Start of Exercise materials

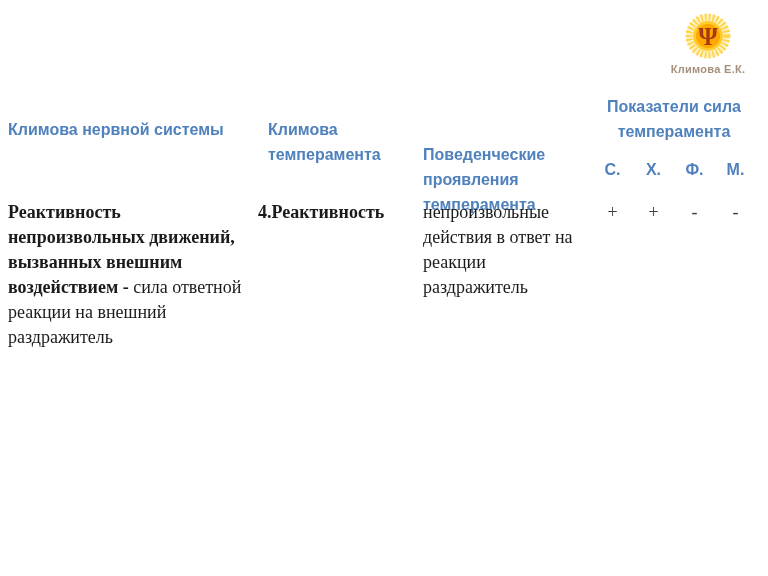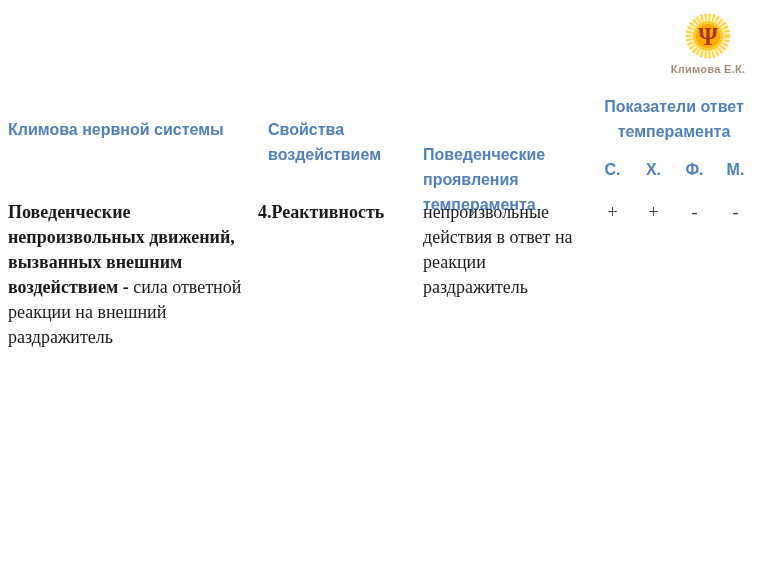--- a/index.html
+++ b/index.html
@@ -69,36 +69,36 @@
       <circle cx="26" cy="26" r="12" fill="#ffa800"></circle>
       <text x="26" y="35" text-anchor="middle" font-family="Liberation Serif, serif" font-size="25" font-weight="bold" fill="#a53a0f">Ψ</text>
     </svg>
     <div class="logo-caption">Климова Е.К.</div>
   </div>
 
   <div class="ttable">
 
     <div class="hcell h1">Климова нервной системы</div>
 
-    <div class="hcell h2">Свойства воздействием</div>
+    <div class="hcell h2">Климова темперамента</div>
 
     <div class="hcell h3">Поведенческие проявления темперамента</div>
 
     <div class="hcell h4">
-      <div>Показатели ответ темперамента</div>
+      <div>Показатели сила темперамента</div>
       <div class="subrow">
         <span>С.</span>
         <span>Х.</span>
         <span>Ф.</span>
         <span>М.</span>
       </div>
     </div>
 
     <div class="bcell c1">
-      <span class="seg-bold">Поведенческие непроизвольных движений, вызванных внешним воздействием -</span><span> сила ответной реакции на внешний раздражитель</span>
+      <span class="seg-bold">Реактивность непроизвольных движений, вызванных внешним воздействием -</span><span> сила ответной реакции на внешний раздражитель</span>
     </div>
 
     <div class="bcell c2">4.Реактивность</div>
 
     <div class="bcell c3">непроизвольные действия в ответ на реакции раздражитель</div>
 
     <div class="bcell c4">
       <div class="indrow">
         <span>+</span>
         <span>+</span>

End of Exercise materials

**Task requirements**
Each line above that has the word "реакции" should be copied.

**Worked solution**
-      <span class="seg-bold">Поведенческие непроизвольных движений, вызванных внешним воздействием -</span><span> сила ответной реакции на внешний раздражитель</span>
+      <span class="seg-bold">Реактивность непроизвольных движений, вызванных внешним воздействием -</span><span> сила ответной реакции на внешний раздражитель</span>
     <div class="bcell c3">непроизвольные действия в ответ на реакции раздражитель</div>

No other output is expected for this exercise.